Much of the upswing in this year’s domestic intermodal has been tied to the US electronic logging device (ELD) mandate. As truckload capacity tightened to record levels, shippers have turned to rail to get goods off port docks. Because truck drivers can no longer use paper log books, making trips longer in many respects and forcing some drivers to leave the industry, some regional drays from ports have transferred to intermodal hauls.
Intermodal marketing companies (IMCs) and truckers are warning cargo owners that this peak season will be as tight as ever, and the last minute, or 11th hour, appears to be now, and not in August.
Domestic containers going fast
Domestic intermodal might be heading toward the same scorching temperatures any heatwave can bring.
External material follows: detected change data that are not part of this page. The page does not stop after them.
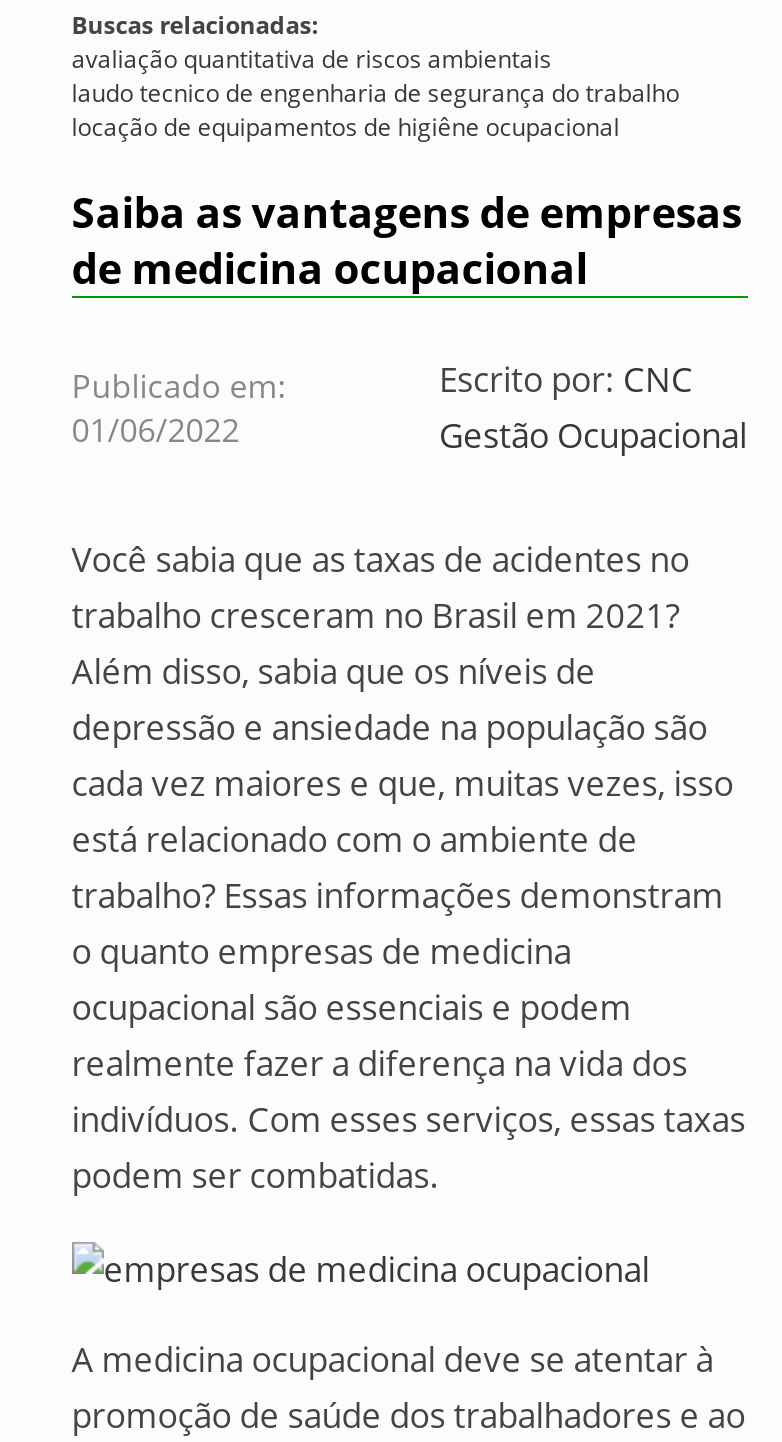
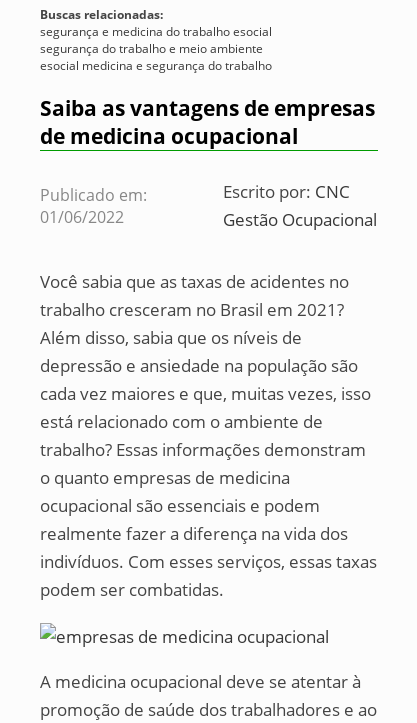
- avaliação quantitativa de riscos ambientais
- laudo tecnico de engenharia de segurança do trabalho
- locação de equipamentos de higiêne ocupacional
+ segurança e medicina do trabalho esocial
+ segurança do trabalho e meio ambiente
+ esocial medicina e segurança do trabalho
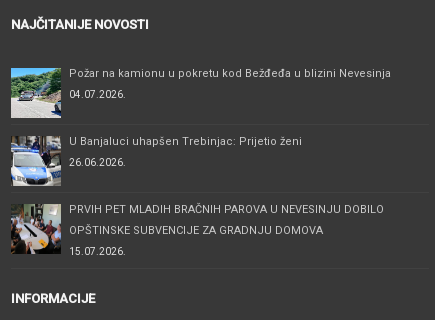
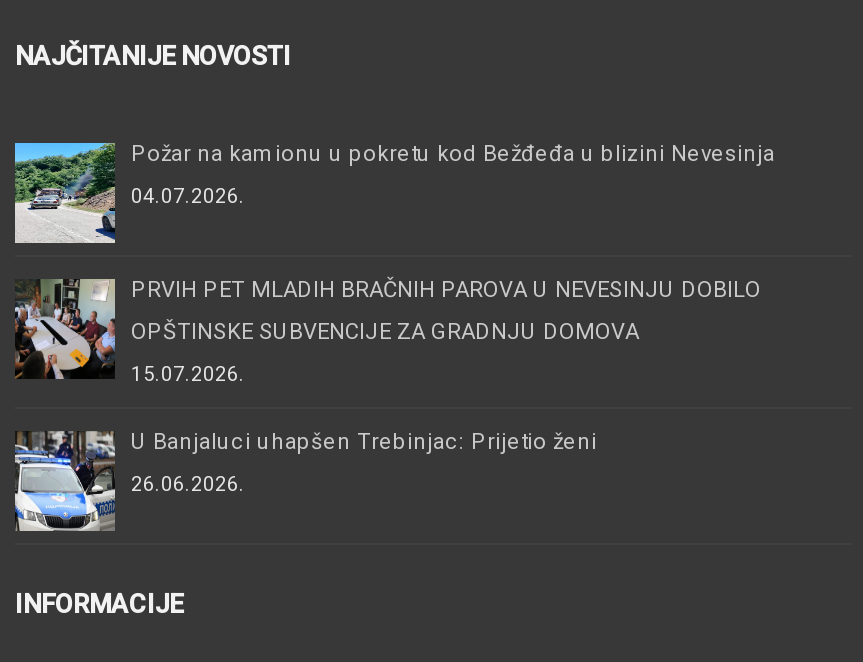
moved down: [image] | U Banjaluci uhapšen Trebinjac: Prijetio ženi | 26.06.2026.

moved up: [image] | PRVIH PET MLADIH BRAČNIH PAROVA U NEVESINJU DOBILO | OPŠTINSKE SUBVENCIJE ZA GRADNJU DOMOVA | 15.07.2026.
Union Pacific Railroad is booked up on contracts out of Southern California for the rest of the year, the company told JOC.com. Although UP hasn’t made other announcements, it’s likely that more markets will be locked up soon, with surcharges possibly on the horizon for excess freight beyond contractual allotments.
The intermodal spot rate per 53-foot unit from Los Angeles to Chicago is up 65 percent from last year to $3,360, according to data from InTek Freight & Logistics as displayed on the JOC Shipping & Logistics Pricing Hub. The rate from Los Angeles to Dallas is up 110.3 percent to $4,680, while the rate from New Jersey to Chicago is up 39.4 percent to $990, and the New Jersey-to-Dallas rate jumped 42.6 percent to $2,550.
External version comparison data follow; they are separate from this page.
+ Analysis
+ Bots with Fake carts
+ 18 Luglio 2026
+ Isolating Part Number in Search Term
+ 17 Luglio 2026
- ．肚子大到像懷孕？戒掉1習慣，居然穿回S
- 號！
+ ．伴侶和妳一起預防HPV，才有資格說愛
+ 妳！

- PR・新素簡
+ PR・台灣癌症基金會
UP has already dealt with challenges at the Port of Los Angeles, particularly near Yusen Terminals because of the recent consolidation of three Japanese container carriers — “K” Line, NYK Line, and MOL — to establish the Ocean Network Express (ONE). The three former lines each still have their own proprietary terminals in Los Angeles-Long Beach, although many of the combined services under ONE now call at the Yusen terminal in Los Angeles.
Phil Shook, intermodal director for C.H. Robinson, said there will be very few trucks or domestic containers available in Southern California through October or November.
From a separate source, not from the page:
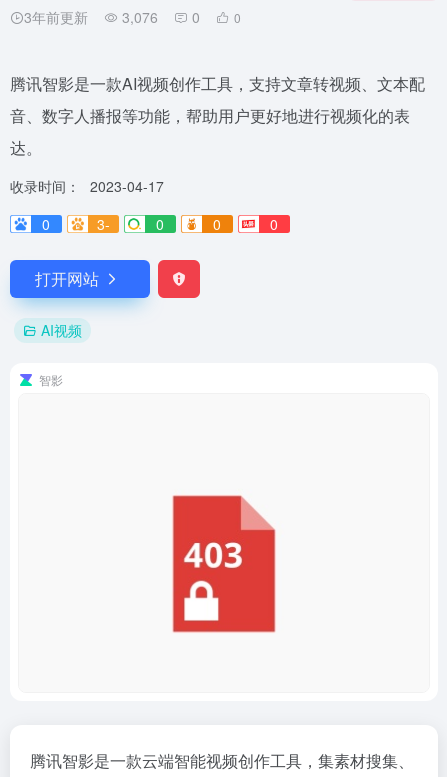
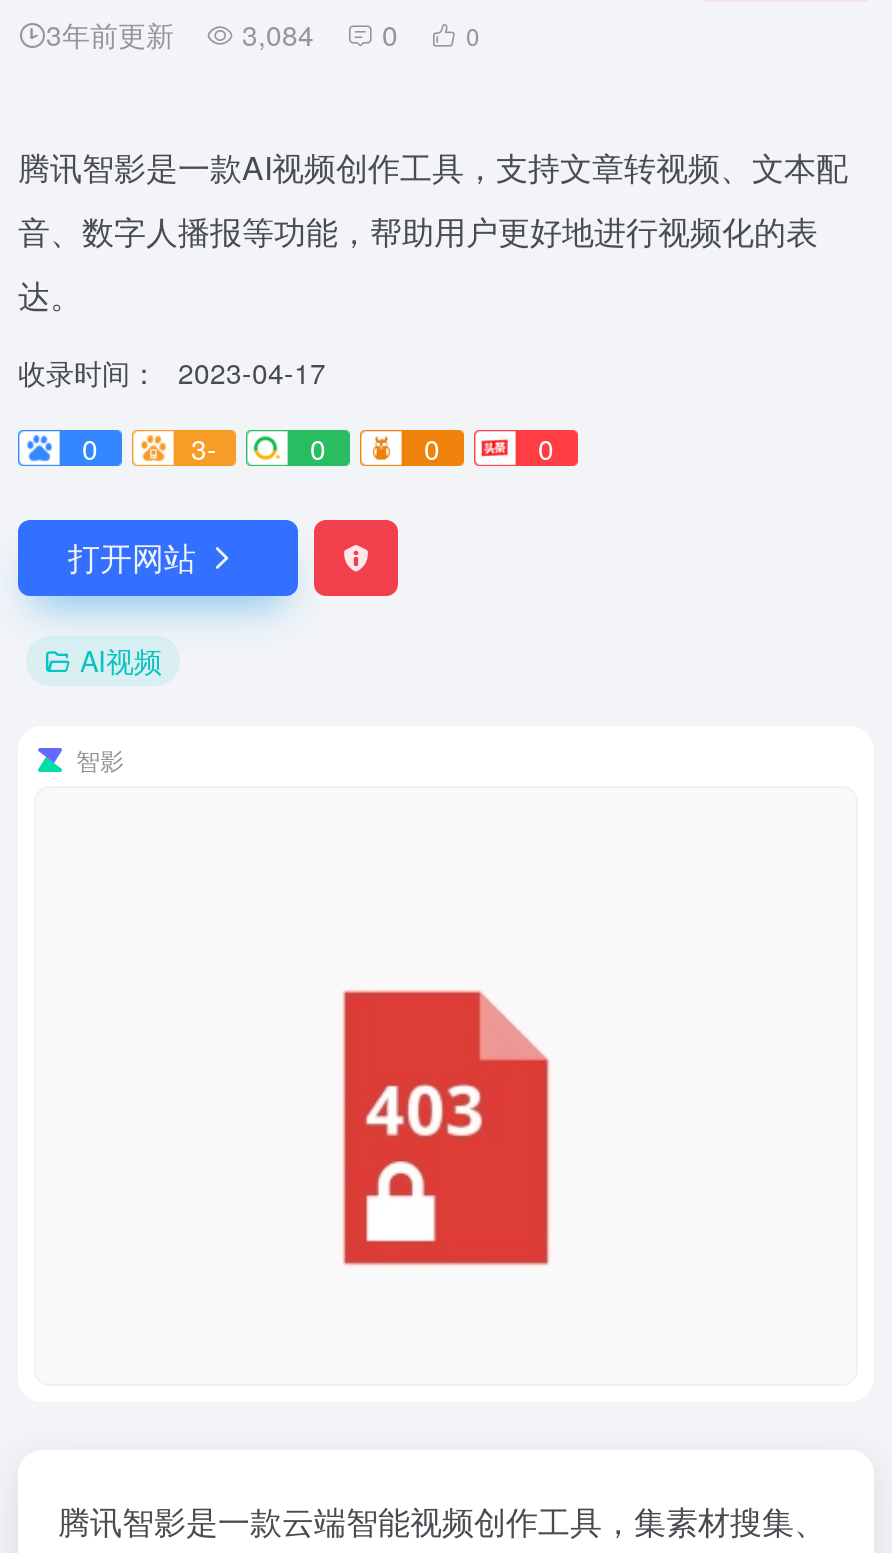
- 3年前更新 3,076 0 0
+ 3年前更新 3,084 0 0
“While this is earlier than usual, I think we all planned for this tightness, which is why you saw the announcement from [UP]. Other large capacity providers are taking a similar approach, though they may not be as public about it,” he said. “The bigger concern I have is the tightness in some of the secondary markets such as Dallas, Houston, Atlanta, and Memphis. Dallas and Houston are normally points of surplus container capacity, which can be used to generate empties into Southern California. If these secondary markets are tight, it reduces the number of relief valves for Los Angeles.”
Perhaps not surprisingly, finding a truck to haul a 53-foot container in Los Angeles is difficult right now.
“You have an ocean box, you’ll find five or six draymen able to take it out today. You have a 53-foot box out of UP, it’ll take two days to get a driver,” said Jason Hilsenbeck, founder of LoadMatch and Drayage.com, an intermodal directory and container-matching service in the Chicago area.
Doug Hoehn, executive vice president of Milestone Equipment Holdings, said his company finalized its last contract for a 53-foot container, so any future transactions would have to be on a first-come, first-served basis.
“We have a peak season fleet [4,000-5,000 boxes], and then there is a couple thousand containers on top of that. They are all booked up,” Hoehn said, “Last year we went into late August or early September before our last containers were locked up, so this is very early.”
He likened the current situation to a jam-packed garage. A parking space (container) may open briefly and it will be a tussle over who gets it first.
Garry Old, president of COFC Logistics, agreed that while he might be able to accommodate a few containers in Los Angeles; Stockton, California; Chicago; and Memphis, Tennessee, he has booked nearly all of his peak commitments with IMCs.
“Many of our boxes are controlled with a street turn [when an IMC will use the same container for back-to-back jobs]. In Los Angeles, Stockton, and Chicago, our equipment is absorbed, and we won’t see it for the rest of the peak,” he said.
Rob Kemp, president of DRT Transportation, said shippers learned their lesson during the past 12 months.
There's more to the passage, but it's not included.